The report was about the evacuees at the convention center, some dying and some already dead. Mr. Bush had been briefed that morning by his homeland security secretary, Michael Chertoff, who was getting much of his information from Mr. Brown and was not aware of what was occurring there. The news account was the first that the president and his top advisers had heard not only of the conditions at the convention center but even that there were people there at all.
"He's not a screamer," a senior aide said of the president. But Mr. Bush, angry, directed the White House chief of staff, Andrew H. Card Jr., to find out what was going on.
"The frustration throughout the week was getting good, reliable information," said the aide, who demanded anonymity so as not to be identified in disclosing inner workings of the White House. "Getting truth on the ground in New Orleans was very difficult."
If Mr. Bush was upset with Mr. Brown at that point, he did not show it. When he traveled to the Gulf Coast the next day, he stood with him and, before the cameras, cheerfully said, "Brownie, you're doing a heck of a job."
Well apparently the President is woefully beholden to his aides' filtering of information. The perception once again is that he is an extremely busy man and must be briefed by his aides, who are in turn negligent in not providing him with up to date truthful info on Katrina's aftermath. It appears that Chertoff was briefing him on what was going on but Chertoff in turn was getting much of his information from Brownie. And we all know what has happened to Brownie.
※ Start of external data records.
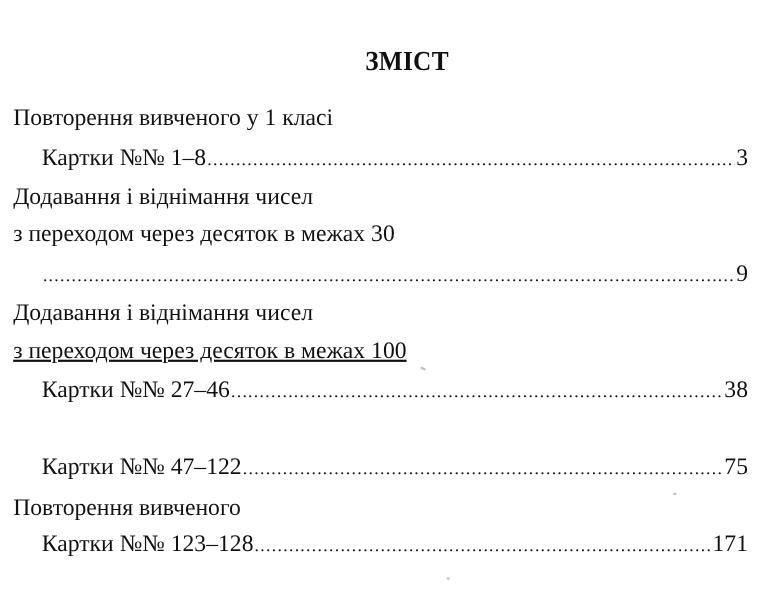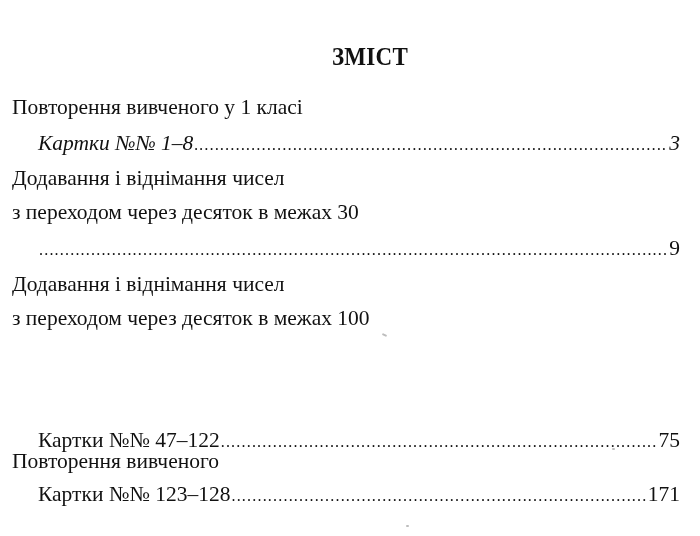--- a/index.html
+++ b/index.html
@@ -81,7 +81,7 @@
   <div class="title">ЗМІСТ</div>
 
   <div class="line heading" style="top:82px;text-align:right;">Повторення вивченого у 1 класі</div>
-  <div class="line card" style="top:118px;font-style:italic;">
+  <div class="line card" style="top:118px;">
     <span class="label">Картки №№ 1–8</span>
     <span class="dots"></span>
     <span class="page-num">3</span>

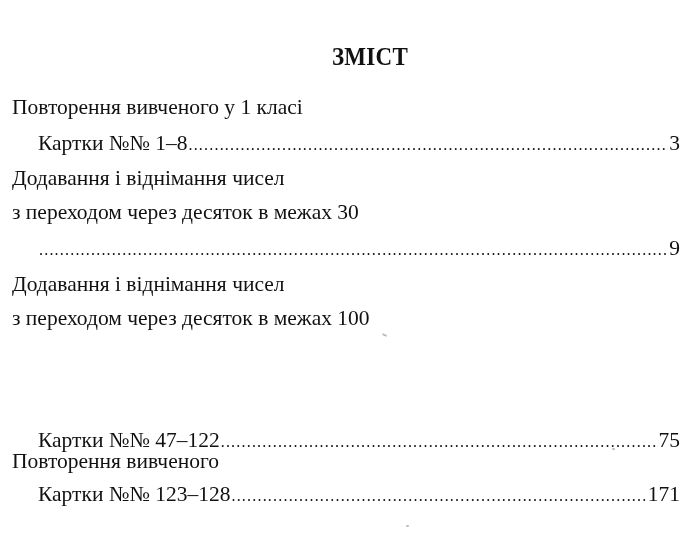--- a/index.html
+++ b/index.html
@@ -95,7 +95,7 @@
   </div>
 
   <div class="line heading" style="top:259px;">Додавання і віднімання чисел</div>
-  <div class="line heading" style="top:293px;">з переходом через десяток в межах 100</div>
+  <div class="line heading" style="top:293px;text-decoration:underline;">з переходом через десяток в межах 100</div>
 
   <div class="line card" style="top:399px;margin-top:16px;">
     <span class="label">Картки №№ 47–122</span>

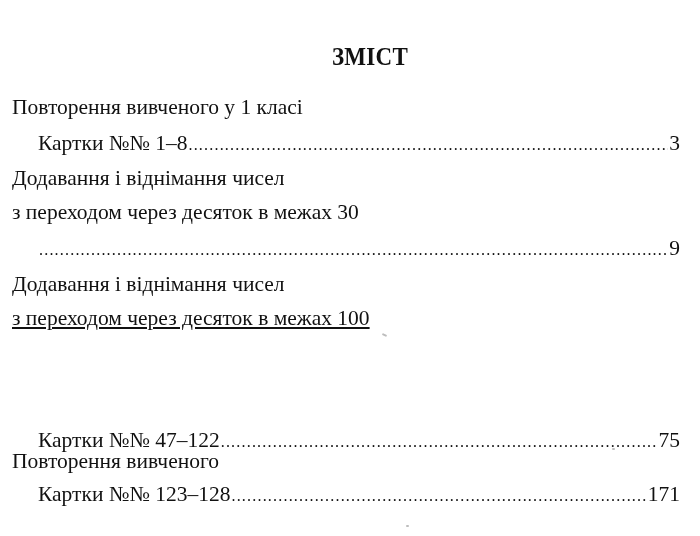--- a/index.html
+++ b/index.html
@@ -96,6 +96,11 @@
 
   <div class="line heading" style="top:259px;">Додавання і віднімання чисел</div>
   <div class="line heading" style="top:293px;text-decoration:underline;">з переходом через десяток в межах 100</div>
+  <div class="line card" style="top:329px;">
+    <span class="label">Картки №№ 27–46</span>
+    <span class="dots"></span>
+    <span class="page-num">38</span>
+  </div>
 
   <div class="line card" style="top:399px;margin-top:16px;">
     <span class="label">Картки №№ 47–122</span>

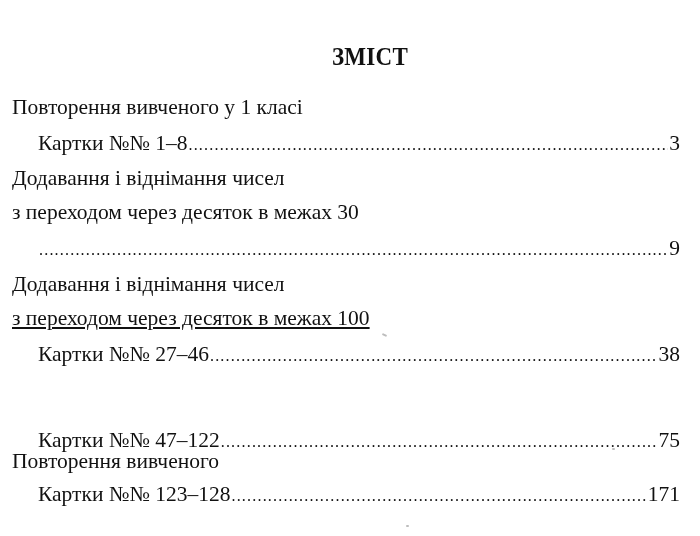--- a/index.html
+++ b/index.html
@@ -102,7 +102,7 @@
     <span class="page-num">38</span>
   </div>
 
-  <div class="line card" style="top:399px;margin-top:16px;">
+  <div class="line card" style="top:399px;">
     <span class="label">Картки №№ 47–122</span>
     <span class="dots"></span>
     <span class="page-num">75</span>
Brownie is the fall guy of the moment, so let's pile on and add the President's ill-informed briefings to Brownie's much publicized incompetence. What else are we to make of the comment that, "Getting truth on the ground in New Orleans was very difficult."
So that is my guess on the perception or record they hope to create by this account. That once again, it's not the President's fault that he didn't know about the disaster at the Convention Center, it's those around him, his aides' fault. After all, when Bush got an inkling of the problem, according to this source, he immediately became angry and directed Card to find out "what was going on." The truth of this account is questionable, as the Times implies, given Bush's endorsement of Brownie the following day.
I guess it's too much to ask of a President and his staff, in this day and age, to be tapped in to the latest information, be it print, television or computer. The President as passive receptacle, quite a picture the senior aide paints.